Saturday, March 07, 2009

So it begins

So it begins
Originally uploaded by thegrue76
About the hardest thing for me lately is to differentiate between a good idea and a bad idea. When it comes to design, at least. I still recognize that heat is a good idea if one wishes to stay warm but that doesn't mean one should go shoving one's arse in the furnace. Bad idea.

It's one of the reasons why my writing died though I imagine it's also one of the reasons why I feel I can still have a go at this whole visual arts thing; if I can't tell whether or not what I produce is worth producing, I feel like I ought to be less inclined to produce anything at all, seeing as I feel like I've reached the point when I really ought to have figured that sort of thing out. But at least with design-related stuff I can fall back on the whole "newbie" thing, and take comfort in the face that some of my seemingly best ideas have been the ones I've initially ignored as they found root in tossed-off things I felt could have had no intrinsic value. Being tossed-off, as they were.

It's been weird--and it's been weird realizing how weird it is to have to realize this sort of thing--realizing how much beauty there is in irregularity and impurity.

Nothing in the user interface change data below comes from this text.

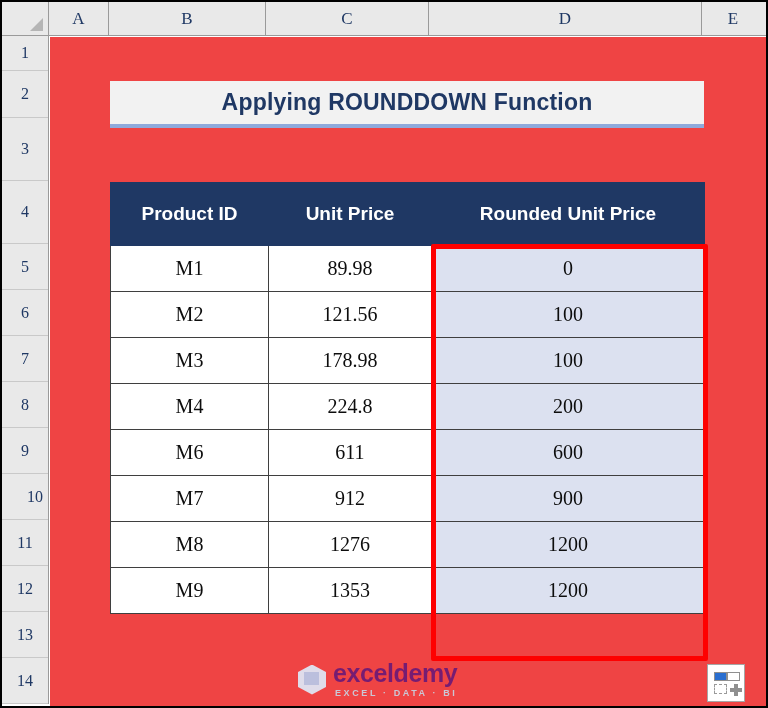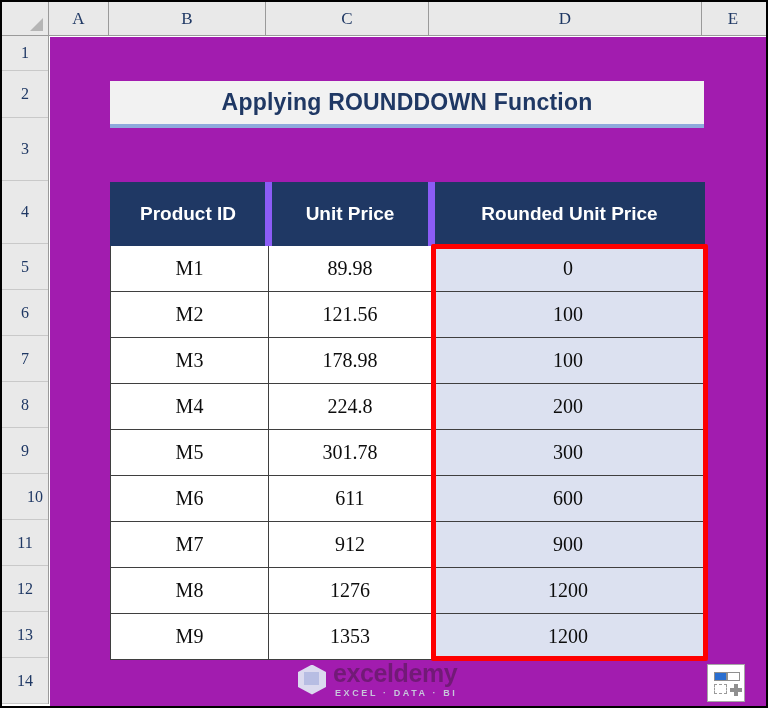--- a/index.html
+++ b/index.html
@@ -97,7 +97,7 @@
     top: 35px;
     width: 716px;
     height: 669px;
-    background: #a21caf;
+    background: #ef4444;
   }
 
   

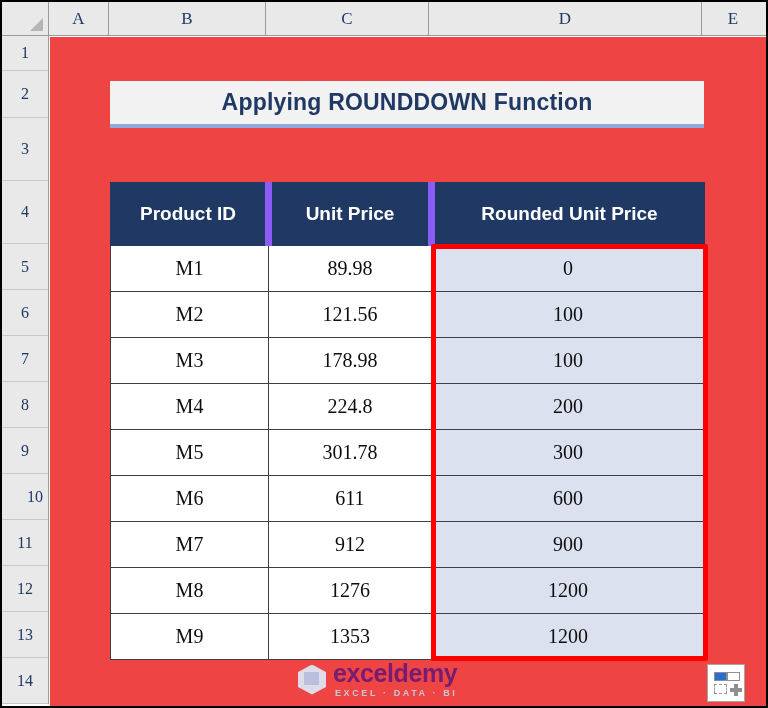--- a/index.html
+++ b/index.html
@@ -145,7 +145,7 @@
     margin-top: 15px;
   }
   .data-table th.th-sep {
-    border-left: 7px solid #8b5cf6;
+    border-left: 1px solid #8b5cf6;
   }
   .data-table td {
     height: 46px;

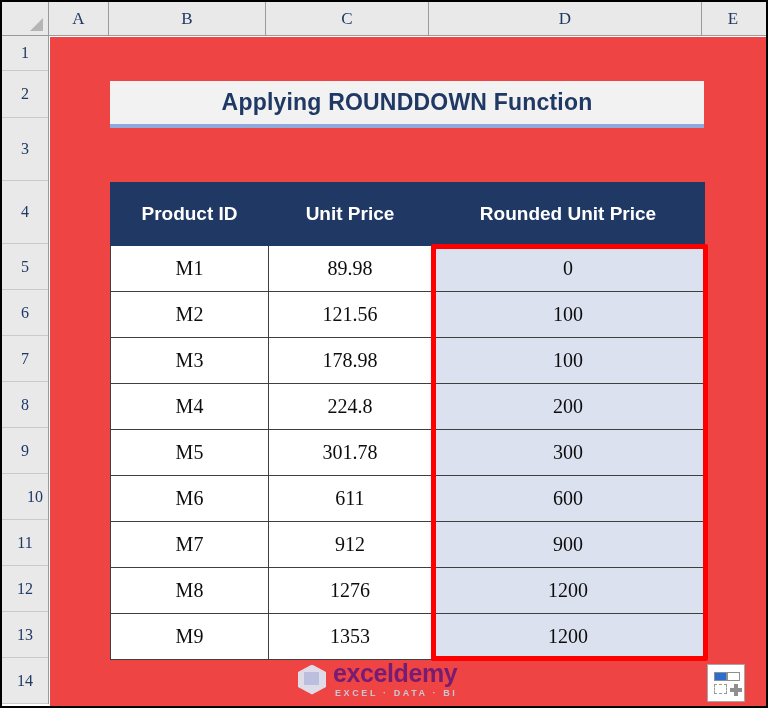--- a/index.html
+++ b/index.html
@@ -358,11 +358,6 @@
           <td class="highlight-col">200</td>
         </tr>
         <tr>
-          <td>M5</td>
-          <td>301.78</td>
-          <td class="highlight-col">300</td>
-        </tr>
-        <tr>
           <td>M6</td>
           <td>611</td>
           <td class="highlight-col">600</td>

The ragged edge is sometimes better than the perfect circle under the influence of the right context.

From another angle: learning to let go has been great for my design efforts though it's been absolutely shit for my writing. A good plan, I've learned, can only take you to the end of the planning itself: what lies on the other side is up in the air. With design I feel like I might be able to wring gold out of an ignorance of direction; with writing, ignoring the initial quality of the work only got me more work of the same quality. I gave myself permission to draft, but never much more than that.

At least with this other set of pursuits a big blank stretch of white seems to hold more possibilities, less of more of the same.

In other words: there's nihilism, and there's figuring your shit out. And a lot of blurry, beautiful lines in the middle.

Thursday, March 05, 2009

So, that Never Let Me Go film adapatation? It's going to star Keira Knightley. As I said on Twitter, so I'll say here: at least she's bringing the "pretty" into "pretty horrible adaptation."

Tuesday, March 03, 2009

On a happier note: we may soon learn about a new novel by Laird Hunt, who rules, and who still has a couple other books out I've yet to read (for shame, for shame).

Monday, March 02, 2009

Via basically everybody, there's a lengthy essay about David Foster Wallace at The New Yorker. What little I read is about his final unfinished novel, The Pale King, of which you can read a lengthy excerpt.

I have not read the excerpt, nor do I expect I will be able to any time soon. They're publishing it next year, I guess, but I probably won't be able to read it then, either. (I suppose the most surprising thing is finding out after learning about this stuff today just how raw the wound still is. Of how much there is to be said and how better it is not to say it.)
"Goatwriter sat at the writing bureau with a fresh sheet of paper, and for a moment the page is perfect."

- from Number9Dream by David Mitchell

My pages, these days, are all quite perfect.